'''## Résumé Exécutif
Le rendement du Trésor américain à 10 ans a grimpé à 4,12 %, un nouveau sommet inédit depuis novembre 2020, signalant une augmentation des coûts d'emprunt. Cette évolution se produit dans un environnement de marché contre-intuitif où les attentes d'une réduction des taux d'intérêt par la Réserve fédérale en décembre restent fermement en place. Le sentiment en faveur d'un assouplissement monétaire est largement alimenté par des données récentes indiquant un ralentissement du marché du travail. Cette divergence a entraîné un affaiblissement du dollar américain et un marché boursier résilient, créant un paysage complexe pour les investisseurs naviguant entre des signaux économiques contradictoires.
L'Événement en Détail
Les rendements des obligations d'État américaines de référence ont globalement augmenté. Le rendement des obligations du Trésor à 10 ans a progressé de plus de 2 points de base pour atteindre 4,12 %. Un point de base équivaut à 0,01 %. La dette à plus court terme a également été affectée, le rendement des obligations du Trésor à 2 ans augmentant de plus de 2 points de base pour atteindre 3,51 %. Le rendement des obligations du Trésor à 30 ans a connu une augmentation plus modeste de plus de 1 point de base, à 4,74 %. Cette hausse des rendements, qui évoluent inversement aux prix des obligations, fait suite à une période de conviction croissante parmi les traders que la Réserve fédérale est sur le point de réduire son taux directeur.

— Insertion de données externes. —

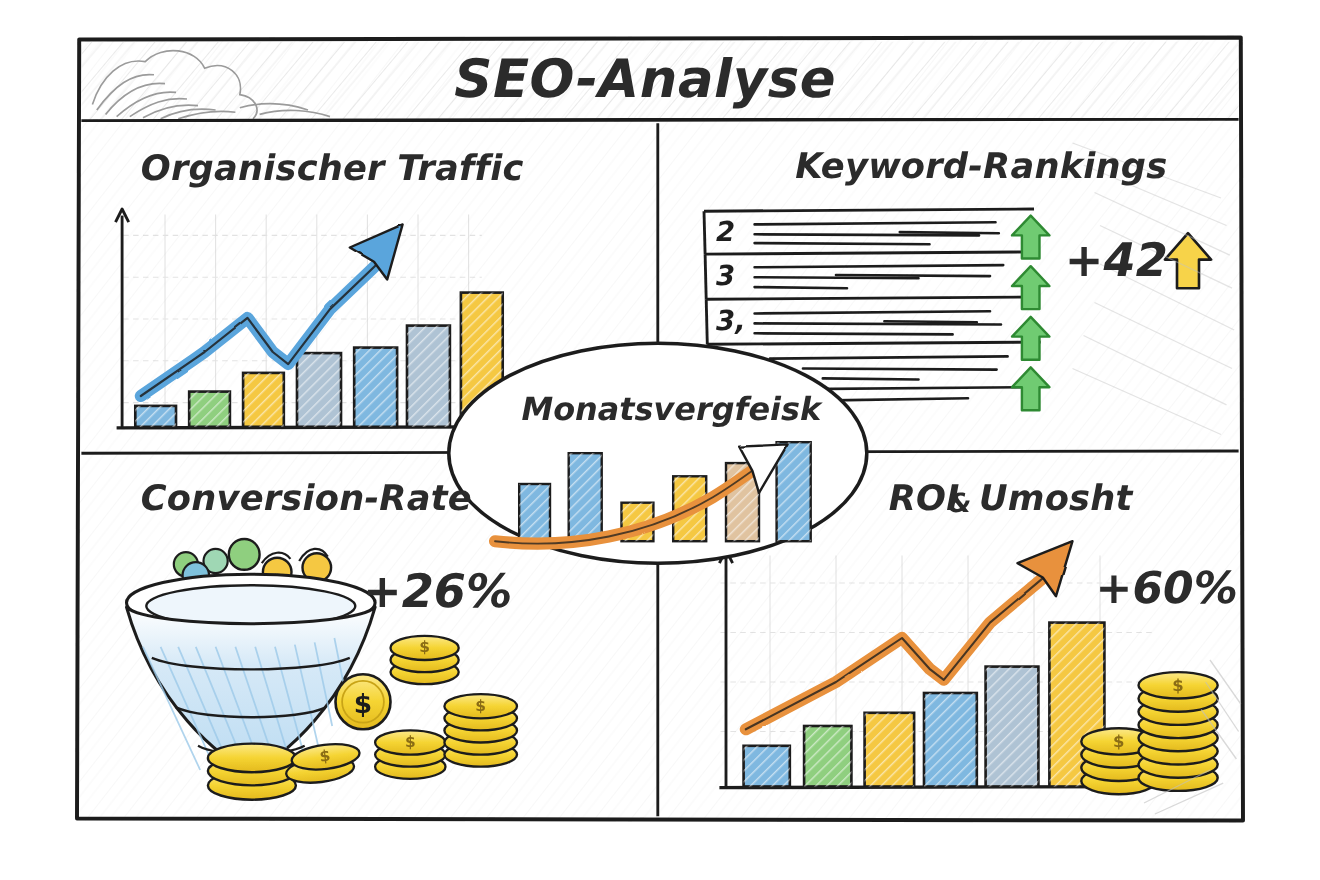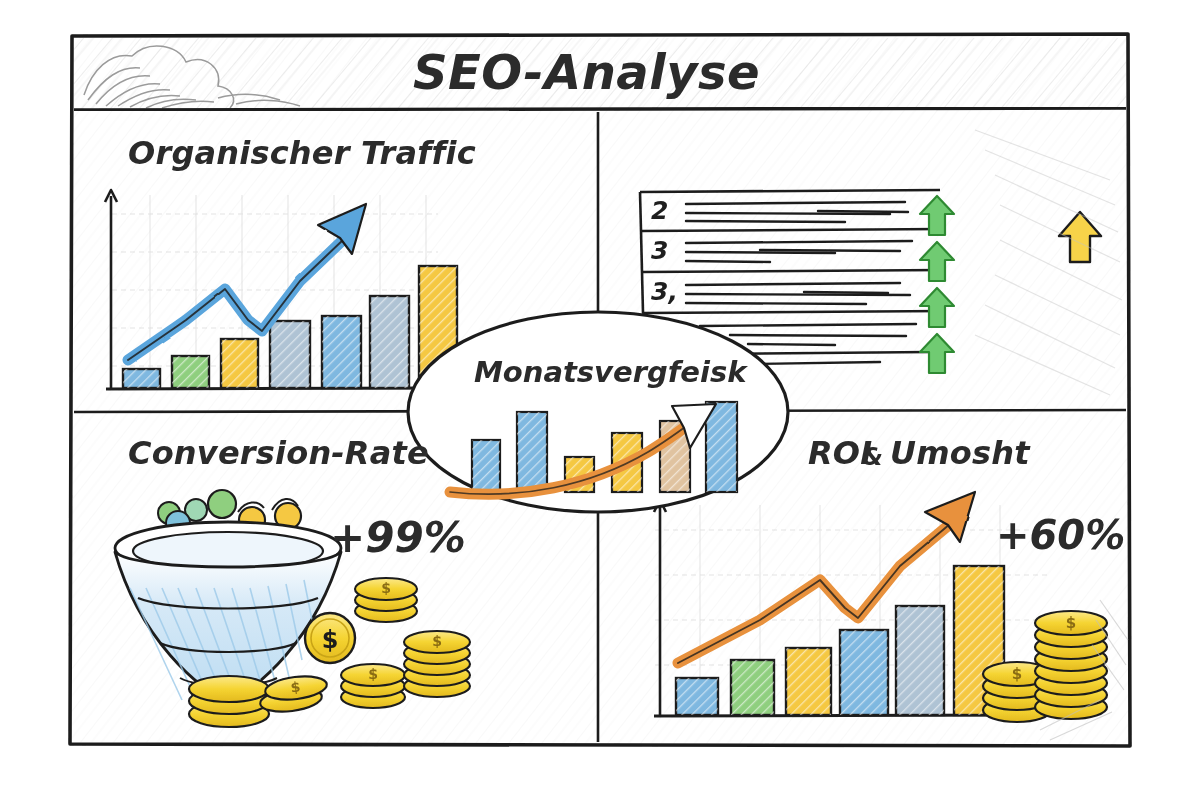--- a/index.html
+++ b/index.html
@@ -442,6 +442,7 @@
 
   <div class="lbl title-main" style="left:413px;top:44px;">SEO-Analyse</div>
 
+  <div class="lbl panel-title" style="left:723px;top:132px;">Keyword-Rankings</div>
 
   <div class="lbl rank-num" style="left:651px;top:196px;">2</div>
   <div class="lbl rank-num" style="left:651px;top:236px;">3</div>

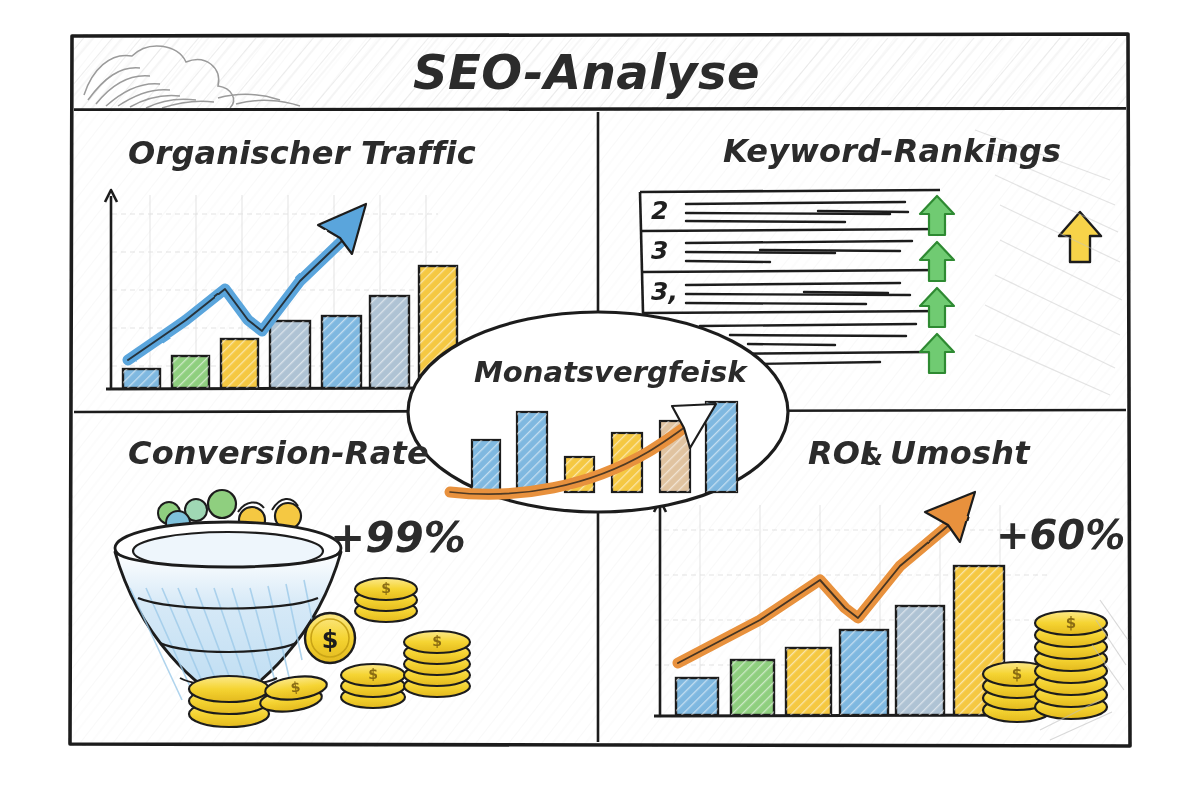--- a/index.html
+++ b/index.html
@@ -443,6 +443,7 @@
   <div class="lbl title-main" style="left:413px;top:44px;">SEO-Analyse</div>
 
   <div class="lbl panel-title" style="left:723px;top:132px;">Keyword-Rankings</div>
+  <div class="lbl kpi" style="left:968px;top:212px;">+42</div>
 
   <div class="lbl rank-num" style="left:651px;top:196px;">2</div>
   <div class="lbl rank-num" style="left:651px;top:236px;">3</div>

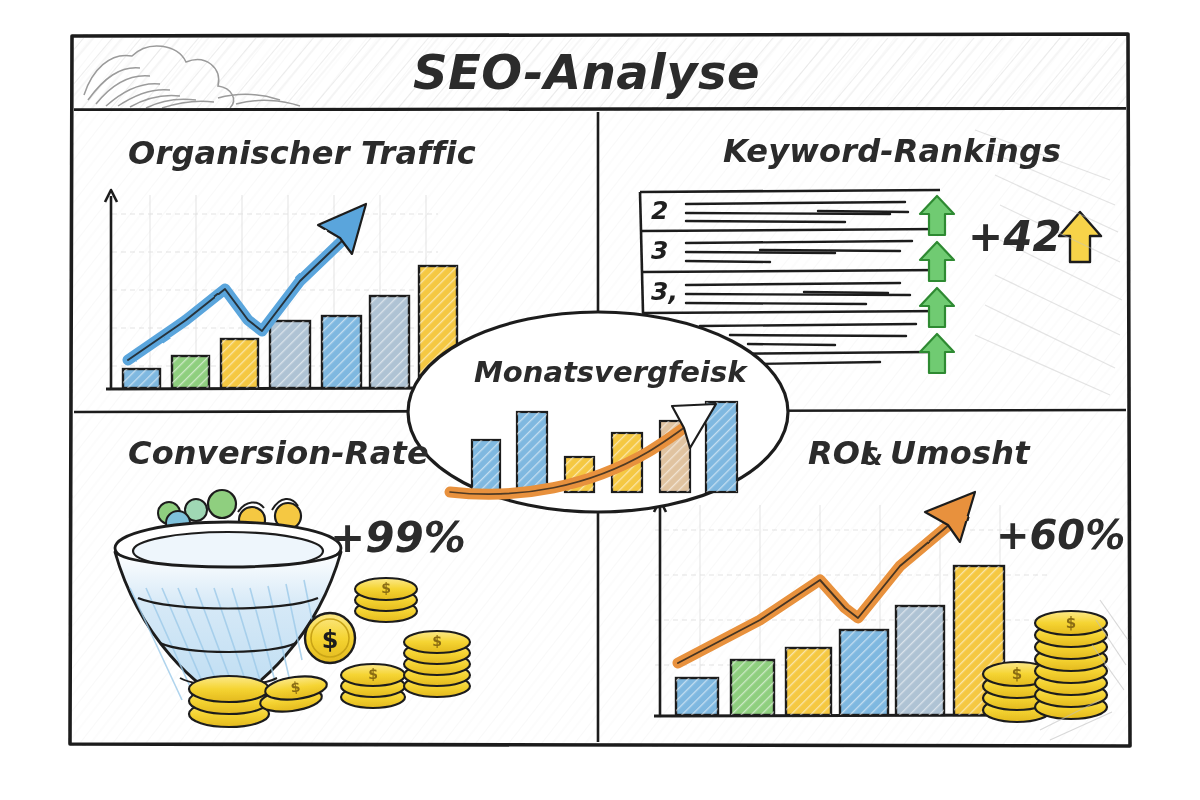--- a/index.html
+++ b/index.html
@@ -451,7 +451,7 @@
   <div class="lbl rank-num" style="left:651px;top:318px;"></div>
 
   <div class="lbl panel-title" style="left:128px;top:434px;">Conversion-Rate</div>
-  <div class="lbl kpi" style="left:330px;top:513px;">+99%</div>
+  <div class="lbl kpi" style="left:330px;top:513px;">+26%</div>
 
   <div class="lbl panel-title" style="left:808px;top:434px;">ROI</div>
   <div class="lbl amp" style="left:862px;top:443px;">&amp;</div>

Implications pour le Marché
Le marché actuel affiche une divergence notable entre les classes d'actifs. Typiquement, la hausse des rendements des obligations d'État exerce une pression à la baisse sur les actions en augmentant les coûts d'emprunt des entreprises et en offrant une alternative d'investissement plus attrayante et moins risquée. Cependant, les principaux indices boursiers américains, y compris le S&P 500 et le Russell 2000 à petite capitalisation, ont progressé. Cela suggère que les investisseurs privilégient le potentiel d'un pivot dovish de la Fed par rapport à l'impact immédiat des rendements plus élevés. Sur les marchés des devises, l'indice du dollar américain a chuté pendant dix jours consécutifs, sa plus longue série de pertes depuis au moins 1971, selon les données de LSEG, reflétant directement l'intégration par le marché d'une réduction de taux à court terme.
L'attention du marché reste entièrement tournée vers la prochaine décision de politique de la Réserve fédérale. Selon le CME FedWatch Tool, les marchés à terme impliquent une probabilité de près de 90 % d'une réduction d'un quart de point. Cependant, certains analystes mettent en garde contre l'hypothèse que la Fed agira de manière agressive. Michael Brown, stratégiste de recherche senior chez Pepperstone, a commenté la dynamique politique influençant la Fed, notant que toute pression en faveur de "réductions de taux géantes ultra-dovish" rencontrerait une résistance interne.
"À moins qu'il n'y ait un argument économique cohérent pour une telle action politique, il ne pourra tout simplement pas recueillir les voix d'un nombre suffisant de membres du FOMC en faveur d'une telle mesure", a déclaré Brown.
Contexte Plus Large
Les investisseurs évaluent des données économiques contradictoires. Une baisse surprise du rapport sur les emplois privés ADP, qui a montré une perte de 32 000 travailleurs contre un gain attendu de 40 000, a renforcé l'argument en faveur d'une réduction des taux pour soutenir une économie en ralentissement. Inversement, l'indice PMI des services ISM a légèrement augmenté à 52,6 %, dépassant les estimations et suggérant une résilience sous-jacente dans le secteur des services. Ces données mitigées placent le Comité fédéral de l'Open Market (FOMC) dans une position délicate alors qu'il se prépare pour sa réunion des 9 et 10 décembre. Le pari dominant du marché est que l'affaiblissement des perspectives du marché du travail obligera la banque centrale à assouplir sa politique monétaire malgré la hausse persistante des rendements du Trésor.